A lithium ion battery contained in the fore-mentioned battery pack that snaps into the base system unit or the extension pack will keep the system operational for upwards of 4 hours or in standby (power-saver) mode for upwards of 48 hours. If additional peripherals are attached and running, drawing upon battery power, the operational lifespan is decreased. However, in typical operations the unit can be repeatedly returned to either power-saver mode or to recharging with the adapter module after each use.

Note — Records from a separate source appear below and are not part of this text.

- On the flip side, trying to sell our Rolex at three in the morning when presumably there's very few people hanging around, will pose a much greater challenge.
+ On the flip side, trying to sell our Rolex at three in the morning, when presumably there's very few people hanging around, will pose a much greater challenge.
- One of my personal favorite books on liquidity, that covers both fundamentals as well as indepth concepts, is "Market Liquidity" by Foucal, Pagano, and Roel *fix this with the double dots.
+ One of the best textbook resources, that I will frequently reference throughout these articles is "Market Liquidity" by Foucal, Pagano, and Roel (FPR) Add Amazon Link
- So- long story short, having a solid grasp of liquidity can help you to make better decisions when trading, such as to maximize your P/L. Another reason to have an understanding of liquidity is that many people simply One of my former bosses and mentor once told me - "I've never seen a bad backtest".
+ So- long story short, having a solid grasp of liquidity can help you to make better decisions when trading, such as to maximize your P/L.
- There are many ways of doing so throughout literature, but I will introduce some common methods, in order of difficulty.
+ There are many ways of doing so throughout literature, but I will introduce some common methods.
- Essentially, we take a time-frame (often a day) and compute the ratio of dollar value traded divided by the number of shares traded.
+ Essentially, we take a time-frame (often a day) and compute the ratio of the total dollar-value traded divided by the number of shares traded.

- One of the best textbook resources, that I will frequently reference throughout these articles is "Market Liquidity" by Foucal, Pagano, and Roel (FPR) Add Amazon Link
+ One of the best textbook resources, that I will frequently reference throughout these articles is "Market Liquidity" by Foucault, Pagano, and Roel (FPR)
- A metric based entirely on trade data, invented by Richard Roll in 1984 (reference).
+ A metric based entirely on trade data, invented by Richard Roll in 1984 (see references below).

TransPAC has several modifications that set it apart from the basic Mentis or any other wearable or portable PC. These include the availability of more than one speech interface component for both speaker-independent command and control (navigation) of menus and forms-driven data entry that is derived from a speech-to-text-to-database software toolset previously developed and rigorously tested in the transportation engineering field. There is also for speaker-tailored voice recognition to be used in custom note-taking and document composition, kept separate from the former in order to limit both the scope of training as well as the possibilities for errors in speech recognition of basic keywords and command paths. There is a third form of speech processing, available for the navigation of Interactive Manuals that can be used for training or reference. These Manuals are documents composed in a web-type framework, with active links accessible through voice, mouse, or pen response, leading the user to documents consisting of multimedia content – text, graphics, animation, or full-motion video. The Interactive Manuals are created through the RTMEditor software and accessed through the RTMNavigator. Both software applications are tools developed by Interactive Solutions, producers of the Mentis hardware platform, and are in the process of being customized for use in the TransPAC.

In addition there is employed within TransPAC a unique feature bv which a microprocessor- based smart card (Active Session Card) provides simultaneously user access control and security plus the ability to pack densely compressed patient and session information including URL and database record reference links. These speech and smart card features are described in Section 4 and the overall functional diagram of the TransPAC is illustrated in Figure 3.

Communicating with both the user’s Active Session Card and the Windows95/98 registry files is the TransPAC_Config. In this module is a historical record of different device types (modems, displays, CD-ROM, second hard drives, DVD, and specialized instrumentation interfaces) that have been configured for use with the TransPAC. This is a master record that is employed by Windows to check first if a new device is present or absent and also to set up the desktop to match the layout specified by the user’s card. The user does not need to be involved in changing any setup or default configurations for modems, printers, and other devices when they are either removed or when they are replaced, only if a new type entirely (such as a new kind of wireless modem with its own drivers) is added to the system. For instance, communications to a hospital intranet or database server or to the public internet can be accomplished via wireless modem, standard (wired) modem, or LAN. At any given moment the TransPAC can be connected to one, two, or all such connections. The default method for establishing connections is (1) LAN, (2) standard modem, (3) wireless modem. TransPAC will attempt to establish communications in that order and does not require user involvement to search and try for alternate methods unless all are exhausted. In similar fashion, if the LAN connection is down, TransPAC will try using a modem to connect to a specified server. This is engiineered in order to reduce the need of the medical provider-user being forced to shift activity from the business of the medical activity over to a telecommunications activity. If the purpose of the TransPAC and the MediLink software is to make mobile medicine easier, it must not increase but rather reduce the workload.